§ **Available data**
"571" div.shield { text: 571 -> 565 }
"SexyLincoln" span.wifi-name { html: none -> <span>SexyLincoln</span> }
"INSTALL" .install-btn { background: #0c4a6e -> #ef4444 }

--

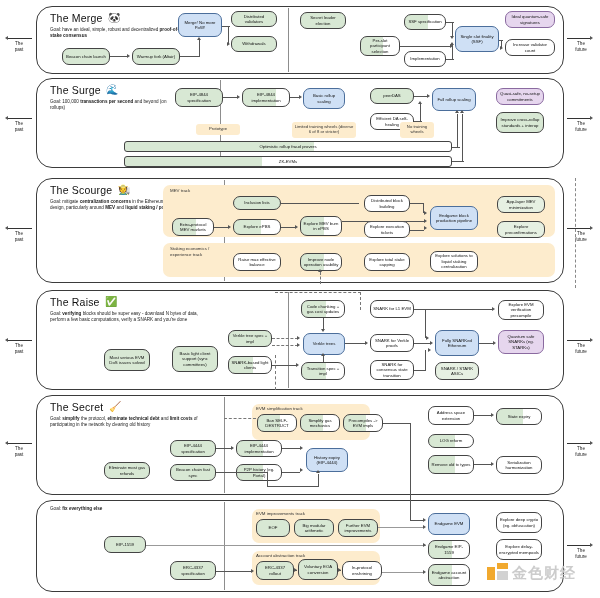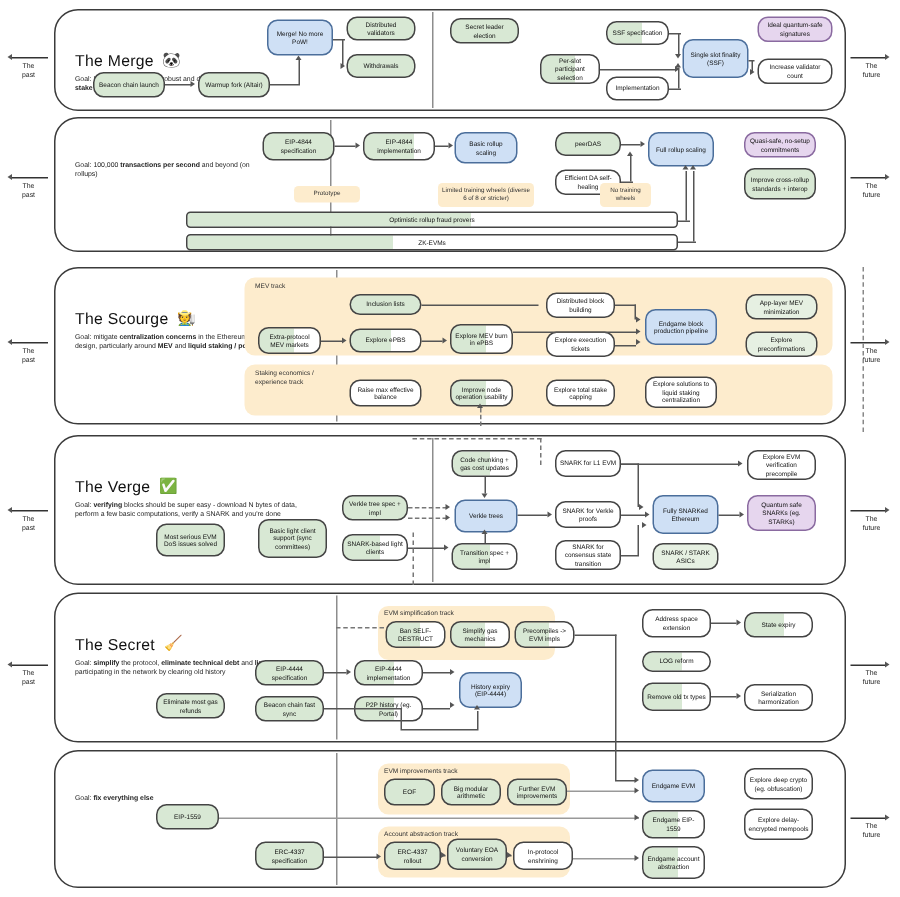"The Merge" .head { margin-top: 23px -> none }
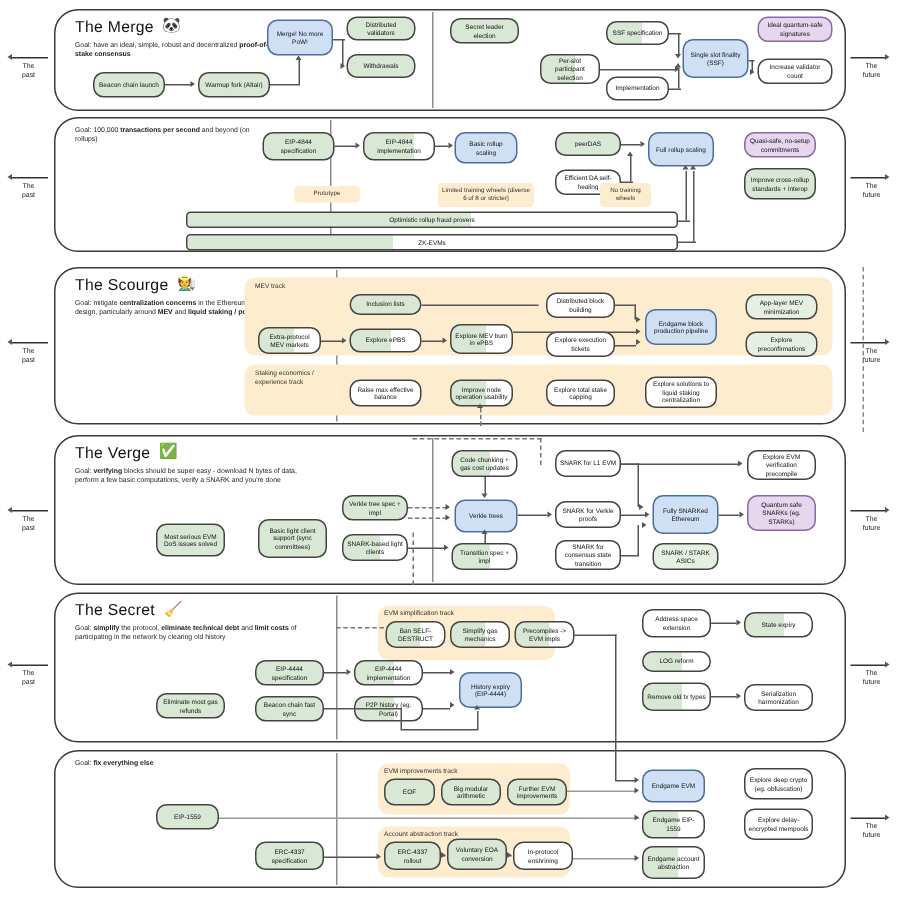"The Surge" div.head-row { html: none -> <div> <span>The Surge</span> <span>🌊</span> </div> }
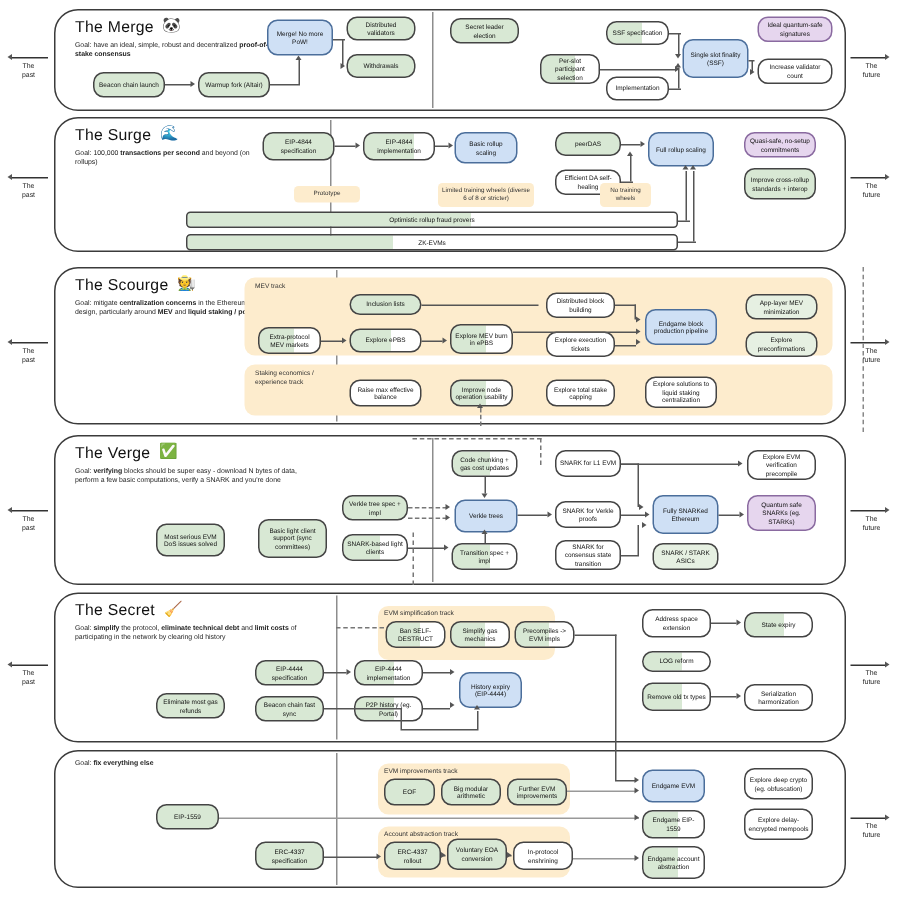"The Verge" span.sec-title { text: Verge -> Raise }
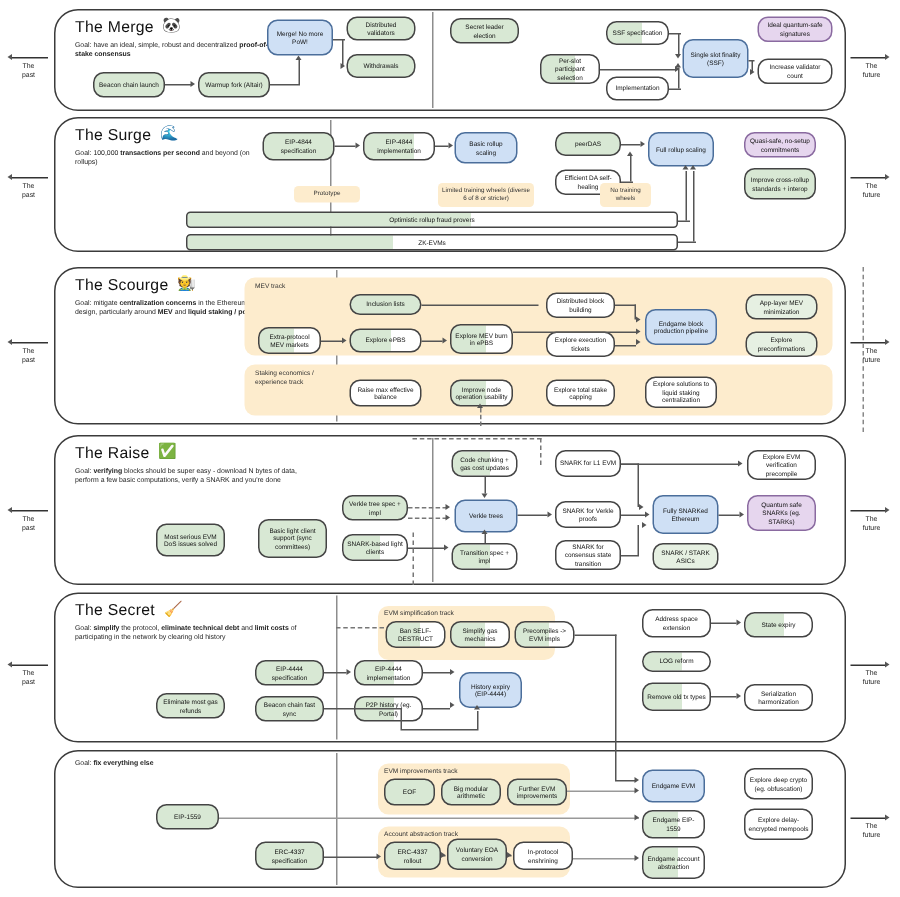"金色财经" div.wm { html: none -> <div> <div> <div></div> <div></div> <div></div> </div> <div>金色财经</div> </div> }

...

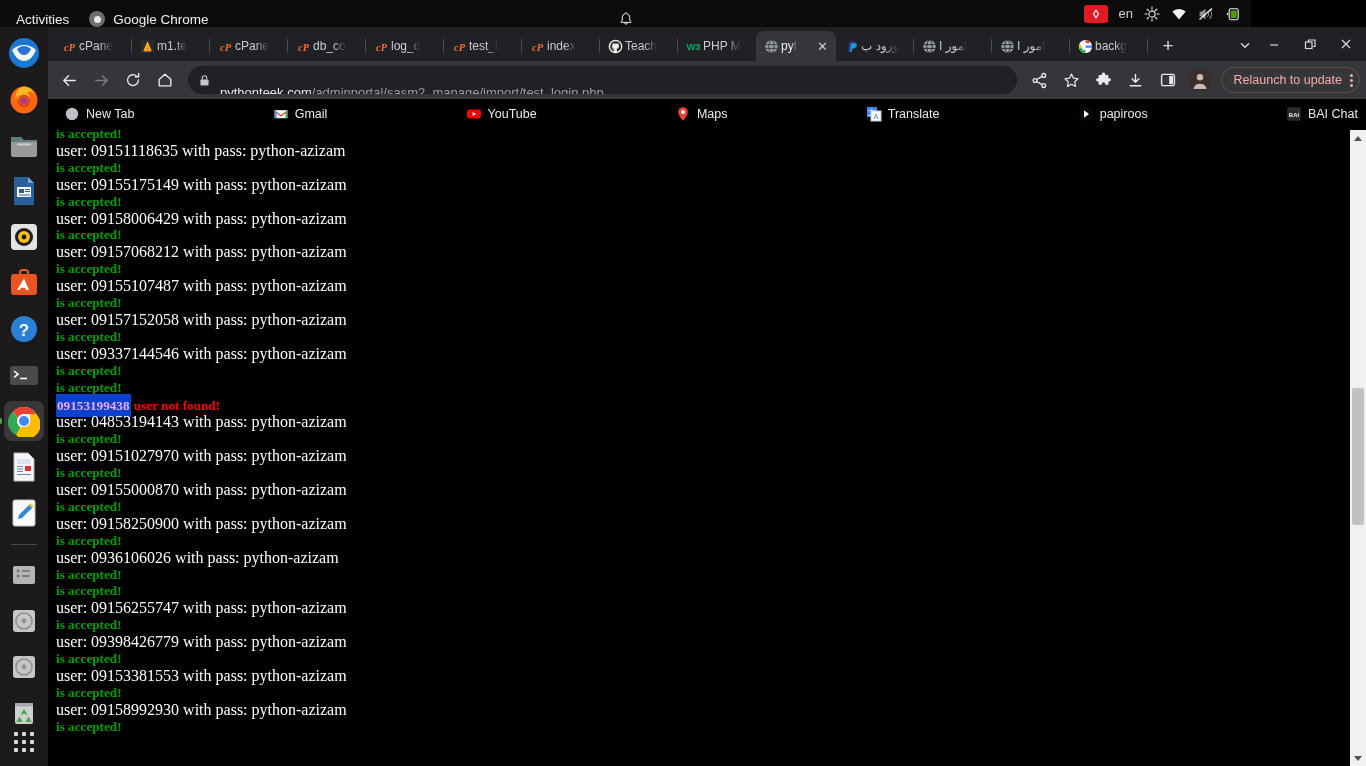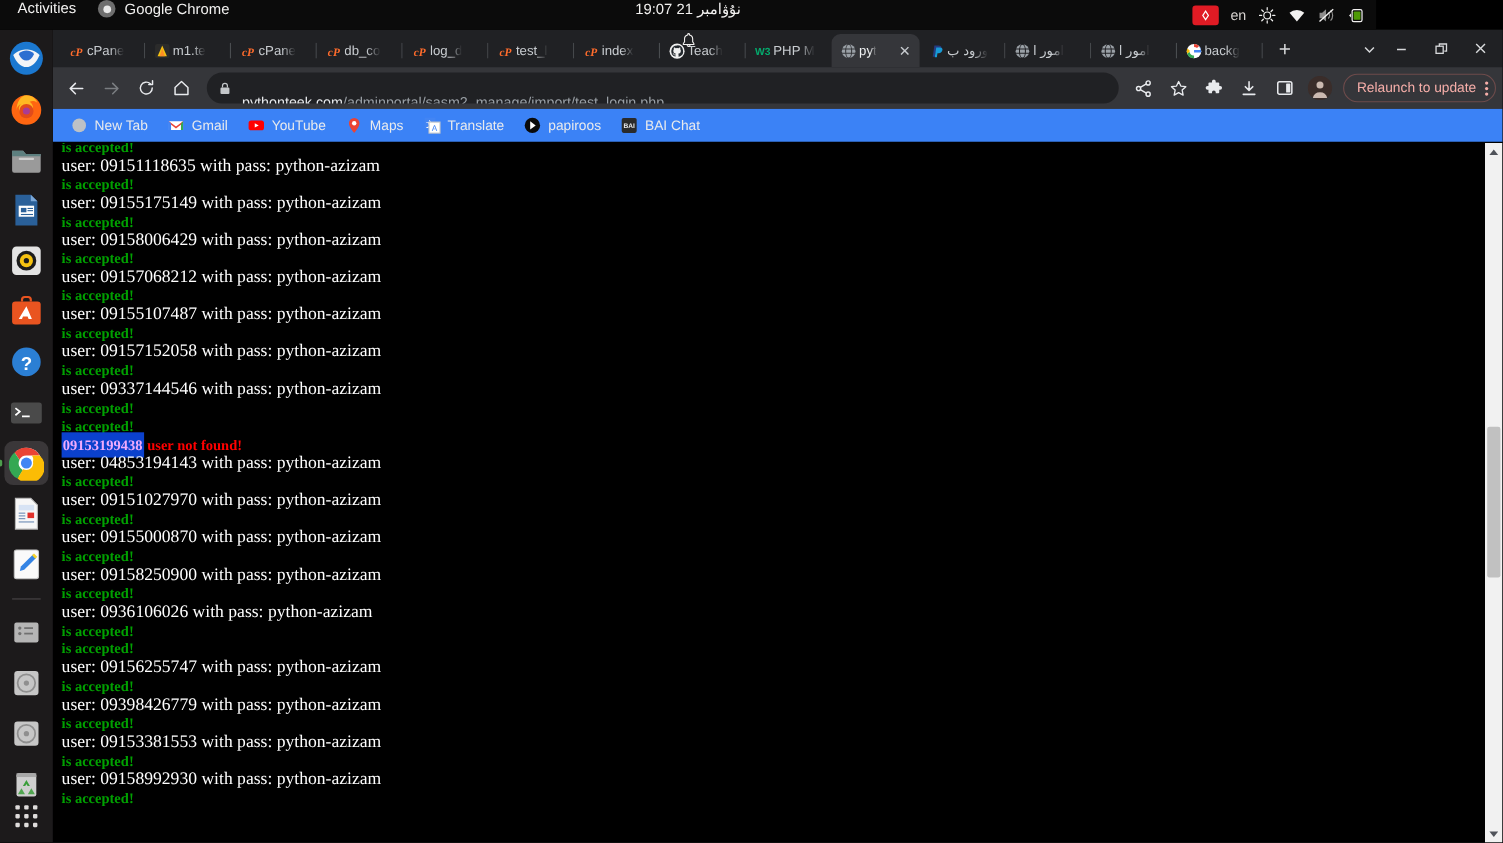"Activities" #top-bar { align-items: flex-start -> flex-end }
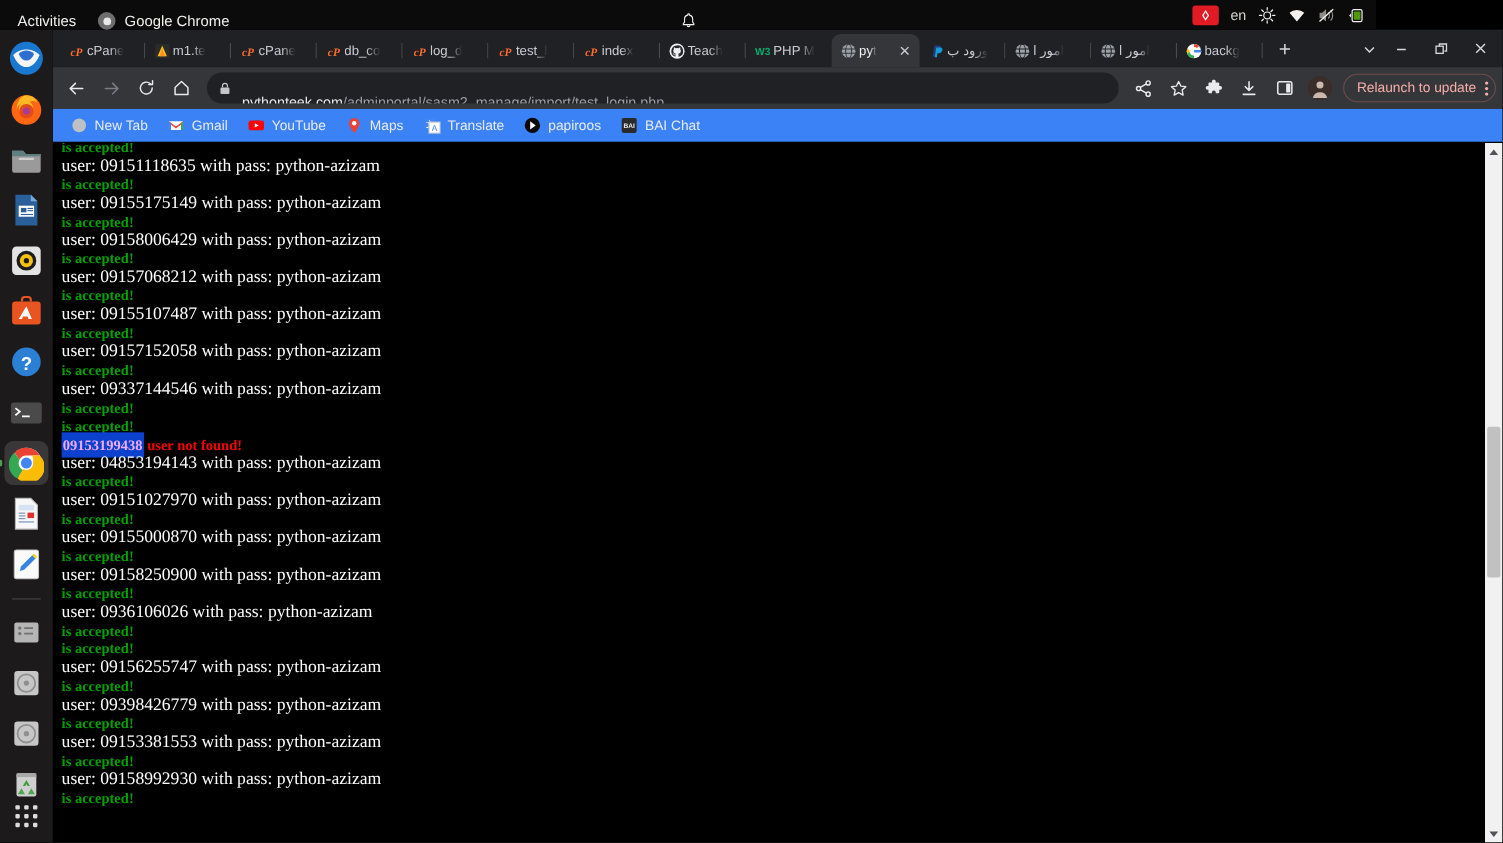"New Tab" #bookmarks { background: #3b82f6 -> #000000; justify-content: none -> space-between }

§ **What to produce**
Using the material above, transcribe exactly the lines from the line with "text: 571 ->" to the line with "background: #0c4a6e ->"; both count, and nothing else goes in.

§ **Solved exercise**
"571" div.shield { text: 571 -> 565 }
"SexyLincoln" span.wifi-name { html: none -> <span>SexyLincoln</span> }
"INSTALL" .install-btn { background: #0c4a6e -> #ef4444 }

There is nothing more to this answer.